#### Goal of the exercise
When you reach the line with "align-items: flex-start ->", start repeating the lines exactly and keep going to the end of the records, but drop every picture.

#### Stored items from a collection
┄┄┄┄┄┄┄┄┄┄┄┄┄┄┄┄┄┄┄┄

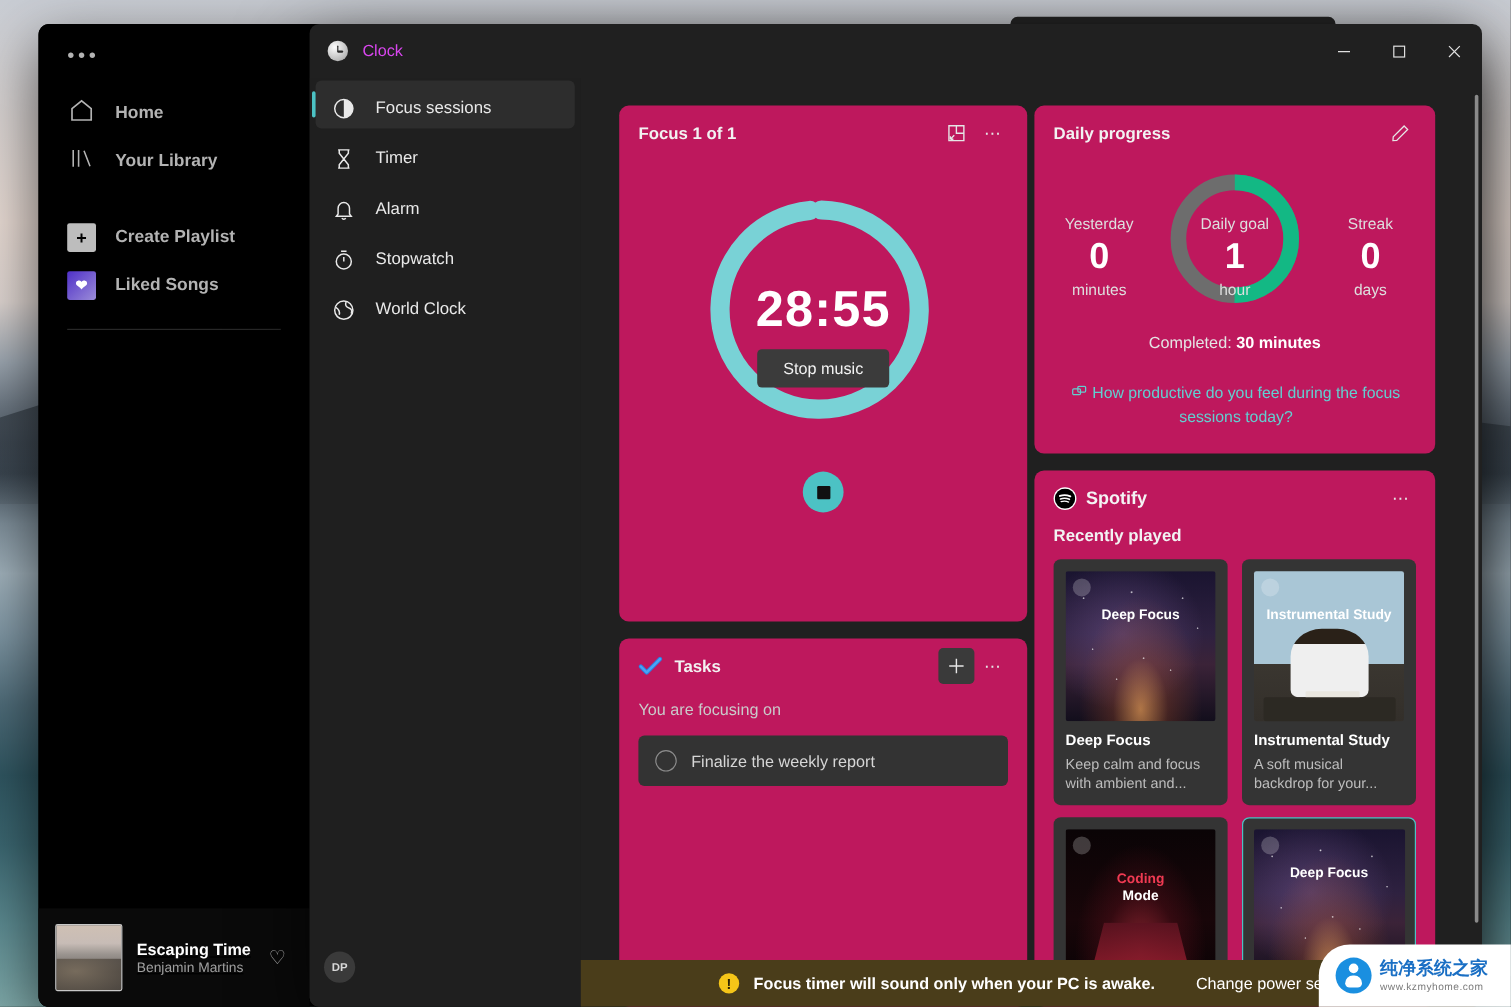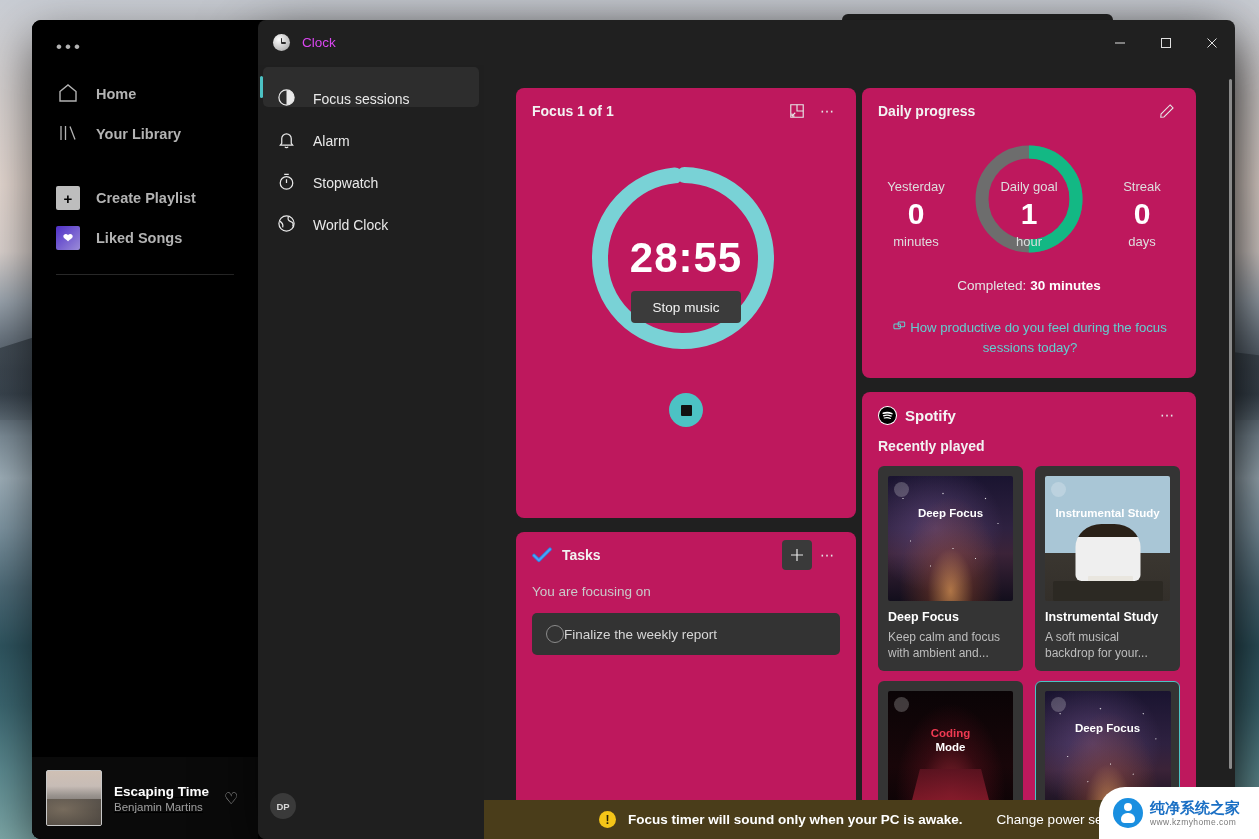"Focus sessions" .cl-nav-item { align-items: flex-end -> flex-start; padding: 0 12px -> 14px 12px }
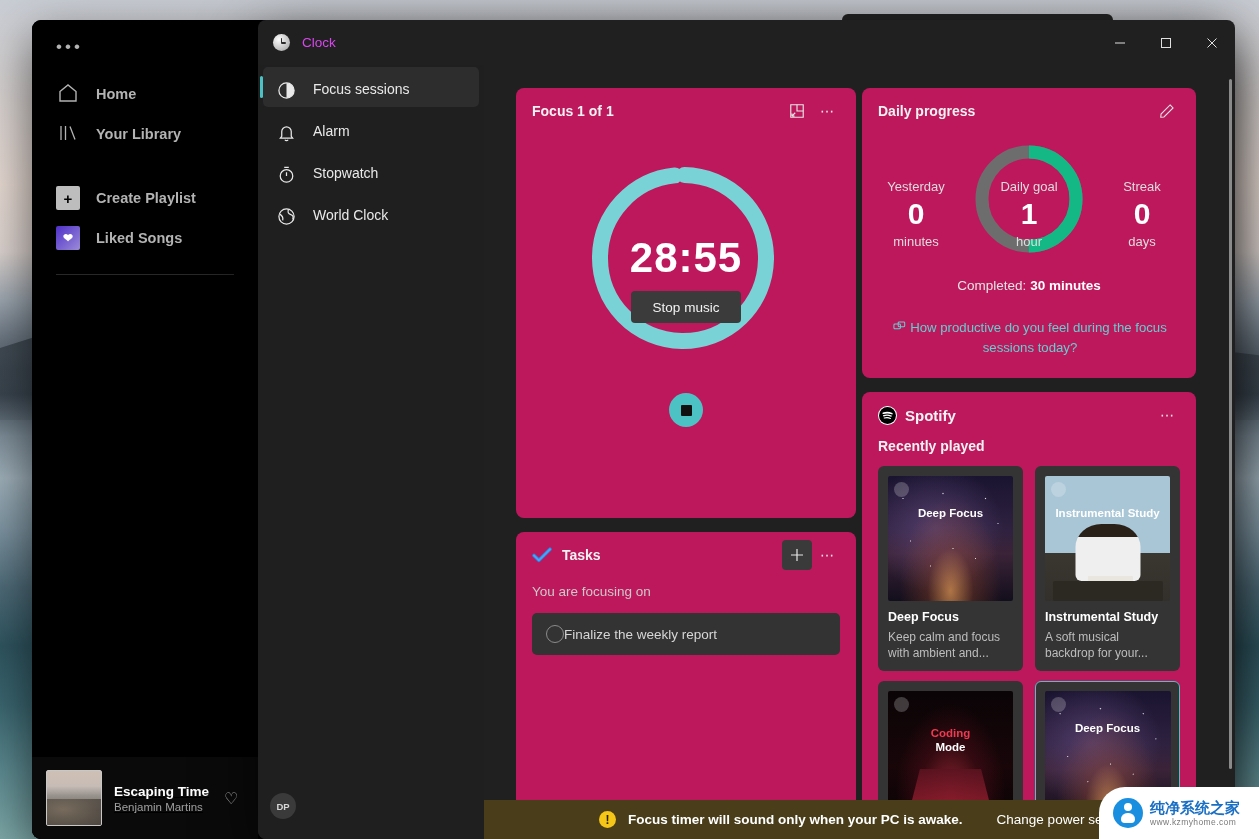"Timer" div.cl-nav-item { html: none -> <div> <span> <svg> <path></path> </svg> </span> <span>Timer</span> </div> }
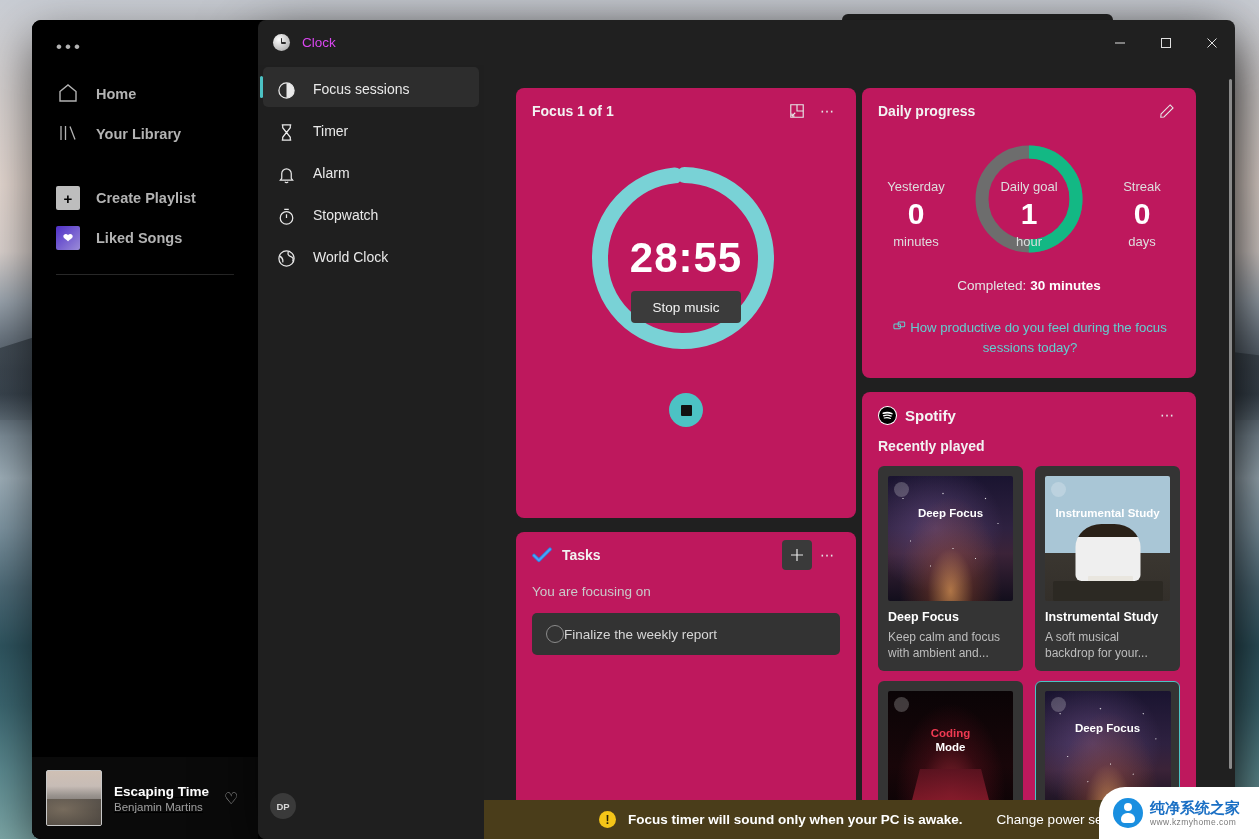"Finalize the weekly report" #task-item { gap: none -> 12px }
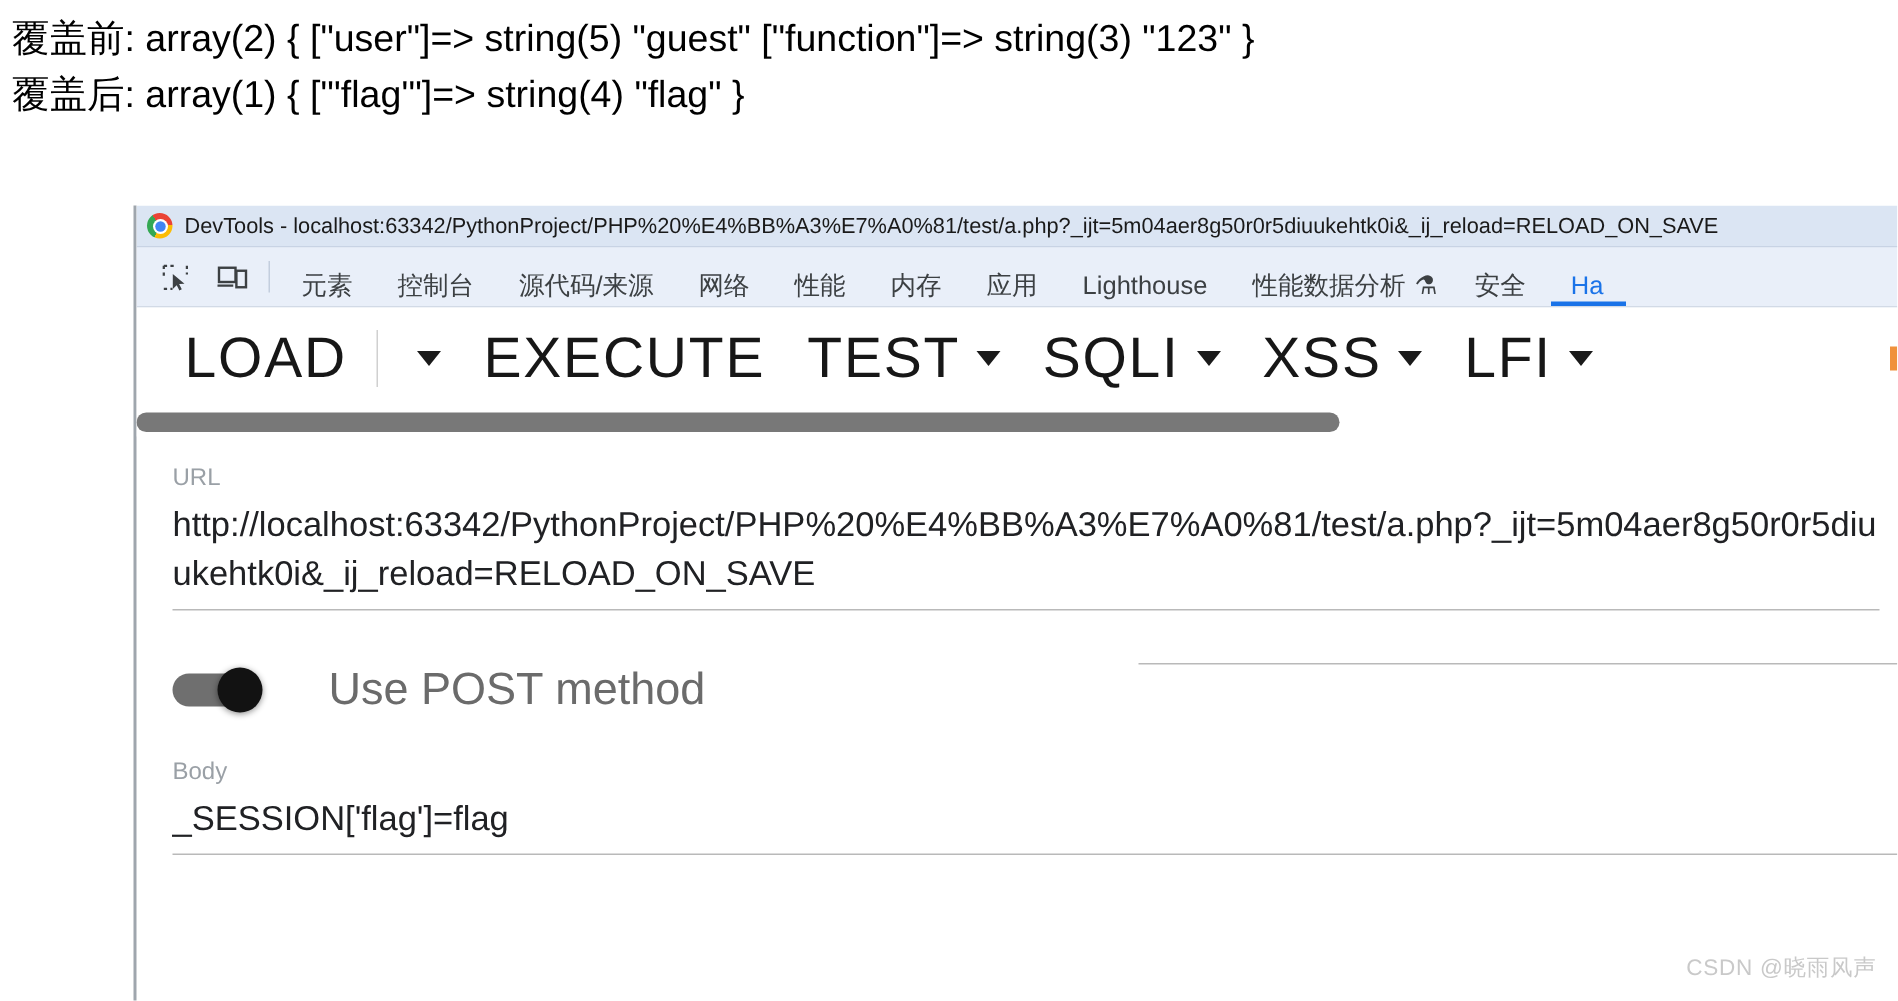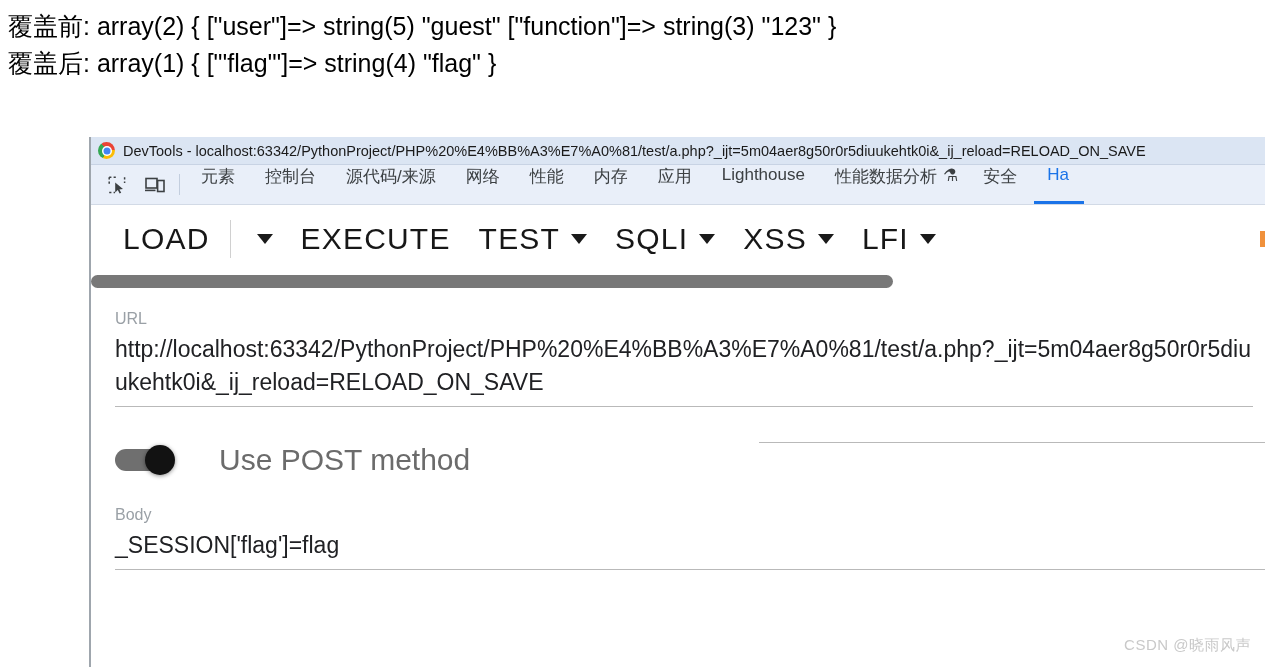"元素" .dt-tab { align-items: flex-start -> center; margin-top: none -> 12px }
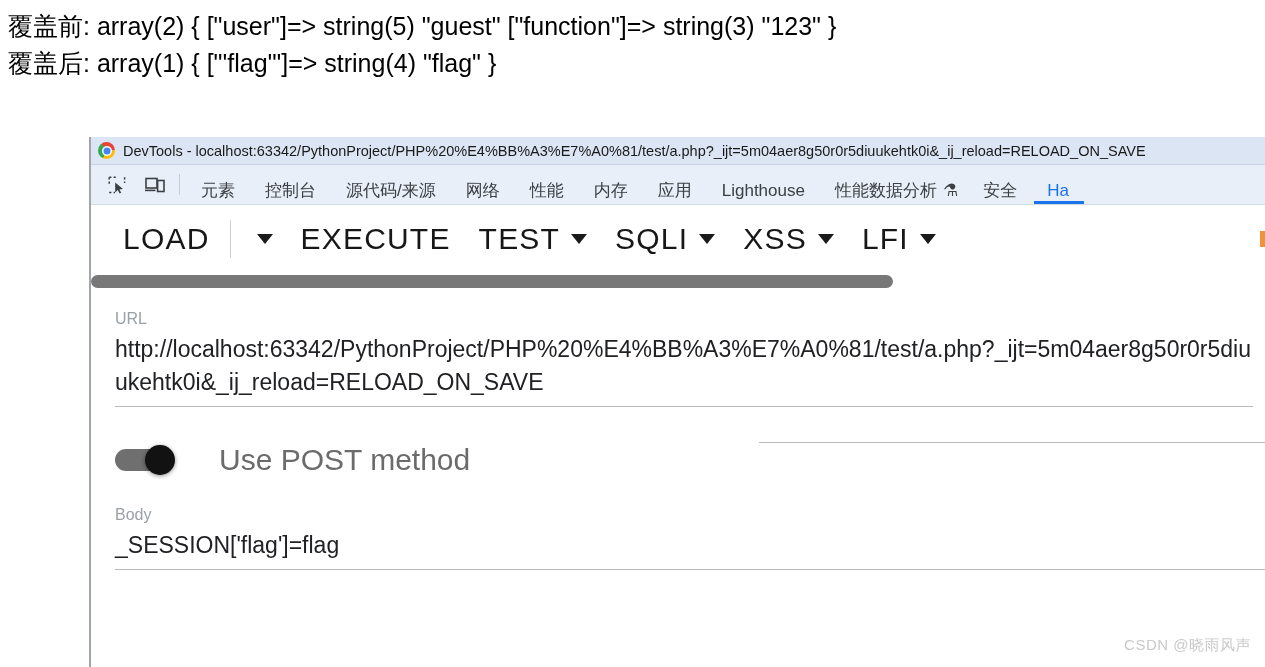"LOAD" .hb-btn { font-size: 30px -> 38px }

┄┄┄┄┄┄┄┄┄┄┄┄┄┄┄┄┄┄┄┄

#### Result of this task
"元素" .dt-tab { align-items: flex-start -> center; margin-top: none -> 12px }
"LOAD" .hb-btn { font-size: 30px -> 38px }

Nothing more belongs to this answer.